Scaling, Caching and Background Workers
"Scale" is a word that gets thrown around a lot, often before it's actually needed. For a FastAPI app, the truth is that one well-sized server can comfortably serve millions of requests a day - provided you've avoided the cliffs. This page is about the cliffs, and the few specific moves (caching, workers, sharding the right things) that buy real headroom.
The order of operations
Before you scale out, scale up and scale smart. The order matters because the wrong move at the wrong time is expensive in both money and complexity.
1. Make a slow endpoint fast (one bad query can fake a need to scale)
2. Add a cache where it pays back (orders of magnitude, sometimes)
3. Move slow work off the request (background workers)
4. Vertical scaling (bigger box) (the cheapest hardware fix)
5. Horizontal scaling (more pods) (when one is no longer enough)
6. Database scaling (the last one, usually the most complex)Most teams reach for step 5 when step 1 would have done it. Profile first.
Vertical scaling: the underrated answer
A single $40/month VPS with 4 cores and 8 GB of RAM can serve a lot of traffic if your code isn't doing anything silly. Before adding instances:
- Did you tune the worker count?
(2 × cores) + 1is the gunicorn rule of thumb for sync workers; for async uvicorn workers,coresis closer to right. - Are workers actually doing async I/O, or sitting on blocking calls?
- Is your database the bottleneck? Adding app workers won't help if Postgres is saturated.
A $400/month machine with 32 cores and 64 GB of RAM is often a better investment than a Kubernetes cluster with the same total resources spread across pods. Less complexity, less network latency, fewer moving parts. The disadvantage - single point of failure - is mitigated by having a second one as warm standby.
Horizontal scaling: when one isn't enough
The moment a single instance isn't enough, you add more behind a load balancer. The hard part isn't running multiple FastAPI processes - that's trivial. The hard part is making sure your code is prepared for there to be more than one.

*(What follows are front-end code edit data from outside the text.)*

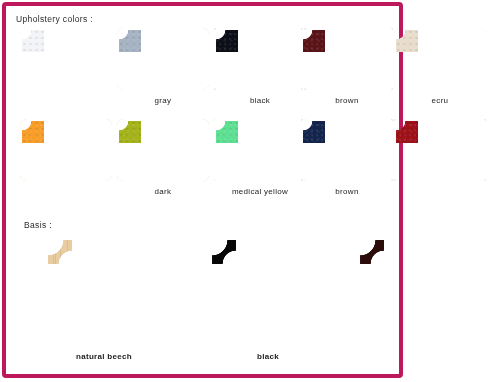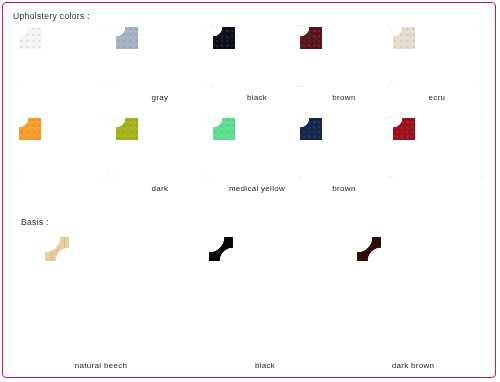"Upholstery colors :" .sheet { border: 1px solid #be185d -> 4px solid #be185d; width: 494px -> 401px }
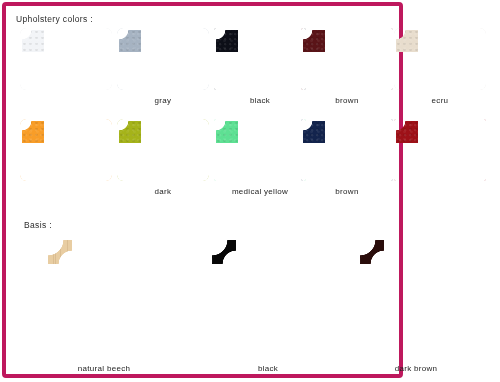"natural beech" .panel-caption { font-weight: none -> bold; margin-top: 20px -> 8px }
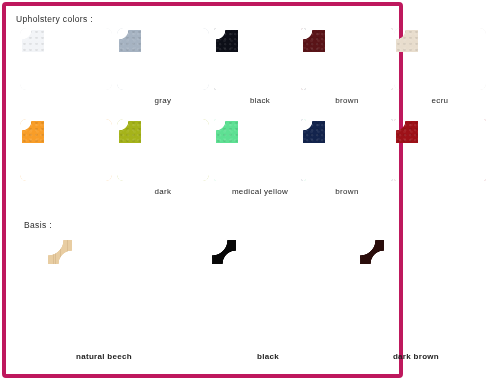"dark brown" div.caption { html: <div>dark brown</div> -> none }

A short checklist of things that break when you add a second instance:
| Pattern | Why it breaks |
|---|---|
| In-memory caches | Each instance has its own; data inconsistent across them |
| In-memory rate limits | Each instance counts separately; limits become "per instance" |
| In-process background tasks | Lost on instance shutdown; not balanced across instances |
| Sticky session assumptions | Same user routed to different instances |
| WebSocket registries | Each instance only knows its own connections (covered in the WS section) |
| Local file uploads | Files exist on one instance; other instances can't find them |
app.state for shared data | Not shared. At all. Just per-process state with a misleading name. |
The fix for all of these is the same: move shared state to a place that's outside any single process. Usually that means Redis, Postgres, or object storage.
┌─ instance 1 ─┐ ┌─ instance 2 ─┐
│ FastAPI │ │ FastAPI │
└──────┬───────┘ └──────┬───────┘
│ │
└──────────┬─────────────┘
▼
┌──────────────────────────┐
│ Redis (cache, rate │
│ limits, queue) │
│ Postgres (data) │
│ S3 (files) │
└──────────────────────────┘Two instances become twenty instances with no code change, once the shared-state assumption is right.

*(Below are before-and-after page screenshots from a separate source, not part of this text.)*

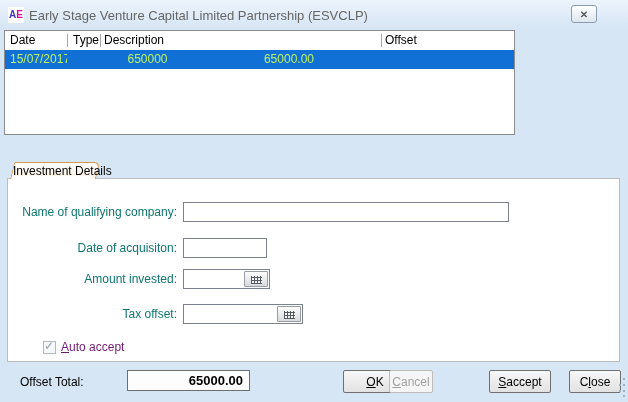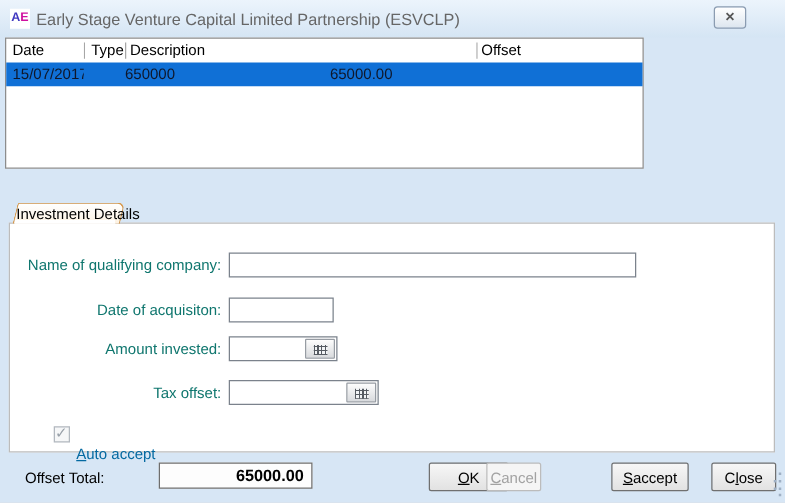"15/07/2017" .grid-row { color: #0f172a -> #bef264 }
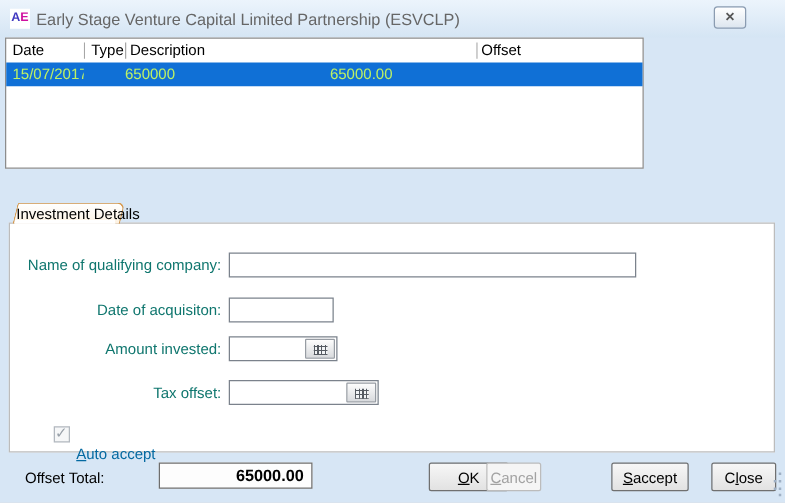"650000" .c-amount.val { text-align: left -> center }
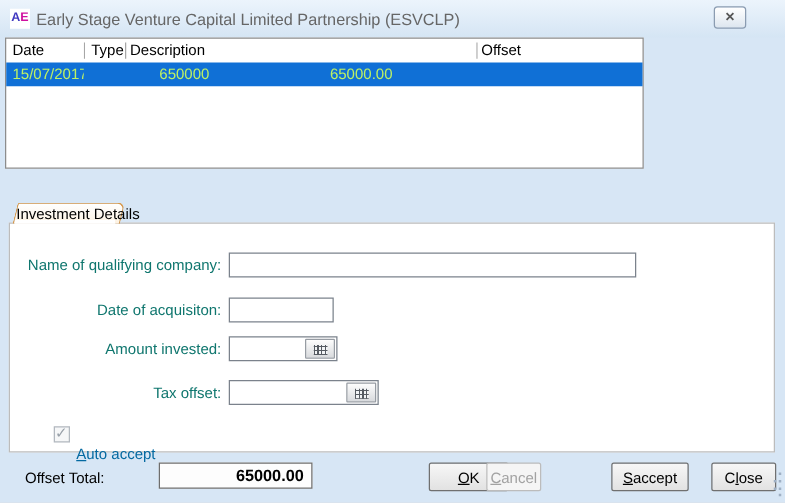"Auto accept" .cb-label { color: #0369a1 -> #701a75; top: 356px -> 340px }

Caching: order-of-magnitude wins
A well-placed cache can turn a 200ms endpoint into 5ms. It's also the thing most likely to be wrong - caches are famously hard. A few patterns that hold up.
What to cache
| Good candidates | Bad candidates |
|---|---|
| Slow read-only lookups that don't change often | Personalized data with high read-after-write requirements |
| External API responses | Anything that must always be the very latest |
| Expensive computed values | Tiny, fast values where the cache itself isn't faster than the original |
| Public catalog data, config | Anything containing secrets unless the cache is access-controlled |
A simple Redis cache wrapper
import json
import redis.asyncio as redis
from functools import wraps
from typing import Callable, Any
cache = redis.from_url("redis://localhost:6379")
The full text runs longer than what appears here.